Rechte von Lesben, Schwulen, Bisexuellen, Trans- und Intergeschlechtlichen (LGBTI+)

Im Juni 2022 stufte der LGBTQ+ Travel Safety Index von Asher & Lyric Marokko auf Platz 170 von 203 erfassten Ländern ein und damit als ein extrem gefährliches Land für LGBTI-Reisende. Grund dafür war, dass laut Paragraf 489 des marokkanischen Strafgesetzbuchs homosexuelle oder "unnatürliche" Handlungen mit sechs Monaten bis drei Jahren Gefängnis und Geldstrafen geahndet werden.

Im Juni 2022 untersagte das Kultusministerium die Vorstellung des Buchs "Lesbian Diaries" von Fatima Zahra Amzkar bei der Internationalen Buchmesse in Rabat. Zuvor hatte es in den Sozialen Medien eine Kampagne mit Hashtags wie #NoToHomosexuality gegeben, die sich gegen das Buch und die Autorin richtete. Der Kultusminister erklärte, das Buch sei nie für die Buchmesse zugelassen worden.

In den Sozialen Medien fand eine Kampagne weite Verbreitung, die unter dem Hashtag #Fetrah (das arabische Wort für primitiv, Natur oder Instinkt) Personen angriff, die sich für LGBTI-Rechte einsetzten, und die Theorie vertrat, es gebe nur zwei Geschlechter. Im Juli 2022 schloss Facebook die entsprechende Seite, die marokkanischen Behörden verurteilten die Kampagne jedoch nicht.

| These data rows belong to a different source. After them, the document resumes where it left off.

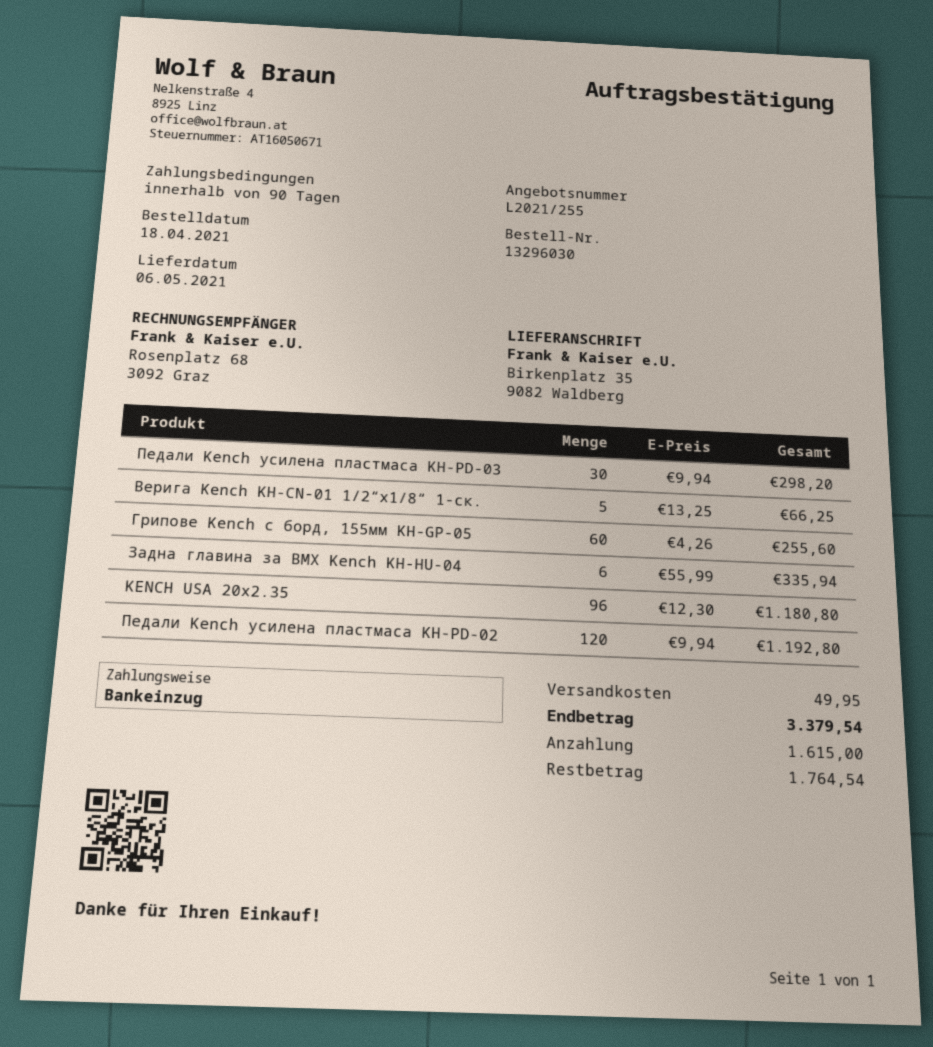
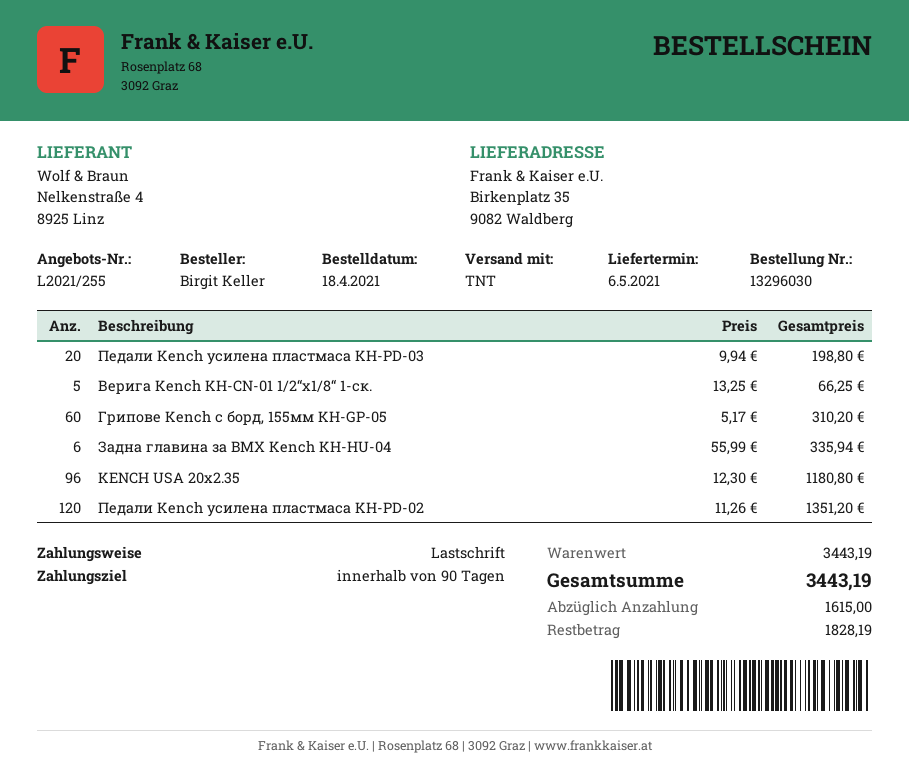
Педали Kench усилена пластмаса KH-PD-03: 30 x 9.94 = 298.20 -> 20 x 9.94 = 198.80
Грипове Kench с борд, 155мм KH-GP-05: 60 x 4.26 = 255.60 -> 60 x 5.17 = 310.20
Педали Kench усилена пластмаса KH-PD-02: 120 x 9.94 = 1192.80 -> 120 x 11.26 = 1351.20
shipping: 49.95 -> none
total: 3379.54 -> 3443.19
balance: 1764.54 -> 1828.19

Im Juli 2022 forderte der CEDAW-Ausschuss Marokko auf, Paragrafen des Strafgesetzbuchs aufzuheben, die lesbische, bisexuelle, trans- und intergeschlechtliche Personen kriminalisieren.

Rechte von Flüchtlingen und Migrant*innen

Im Juni 2022 versuchten etwa 2.000 Menschen, die meisten von ihnen aus dem Sudan, die Grenze zwischen der Stadt Nador in Nordmarokko und der spanischen Exklave Melilla zu überqueren. Die unverhältnismäßige Gewaltanwendung der Sicherheitskräfte auf beiden Seiten führte zu 37 Toten und 77 Vermissten aus Ländern südlich der Sahara. Nach Angaben des Nationalen Menschenrechtsrats (Conseil National des Droits de l’Homme) wurden 217 Menschen verletzt, darunter 140 Angehörige der marokkanischen Sicherheitskräfte. Die Sicherheitskräfte bewarfen die Menschen mit Steinen, schlugen sie und setzten in geschlossenen Räumen Tränengas ein. Die von den Sicherheitskräften verletzten Migrant*innen bekamen keine medizinische Hilfe. Viele von ihnen wurden gewaltsam in Busse verfrachtet und in verschiedene marokkanische Orte gebracht. Die Staatsanwaltschaft teilte mit, sie habe eine Untersuchung eingeleitet, befragte jedoch weder die verletzten Migrant*innen noch andere Zeug*innen. Stattdessen wurden mindestens 79 Migrant*innen strafrechtlich verfolgt, weil sie ohne gültige Papiere eingereist waren.

Klimakrise

Marokko hatte sein Emissionsziel für 2030, das eine Begrenzung des globalen Temperaturanstiegs auf 1,5 Grad Celsius gewährleisten soll, noch nicht aktualisiert. Auch wurden keine menschenrechtskonformen Anpassungen vorgenommen oder Maßnahmen ergriffen, um das Risiko von Katastrophen zu verringern und die Bevölkerung angemessen vor den absehbaren und unvermeidlichen Auswirkungen der Klimakrise zu schützen.

Im Februar 2022 erklärte der Weltklimarat, die für den Anbau von Arganbäumen geeigneten Flächen Marokkos würden bis 2070 wahrscheinlich um bis zu 32 Prozent zurückgehen, was eine Bedrohung für die Lebensgrundlagen vieler Menschen und die biologische Vielfalt des Landes darstelle.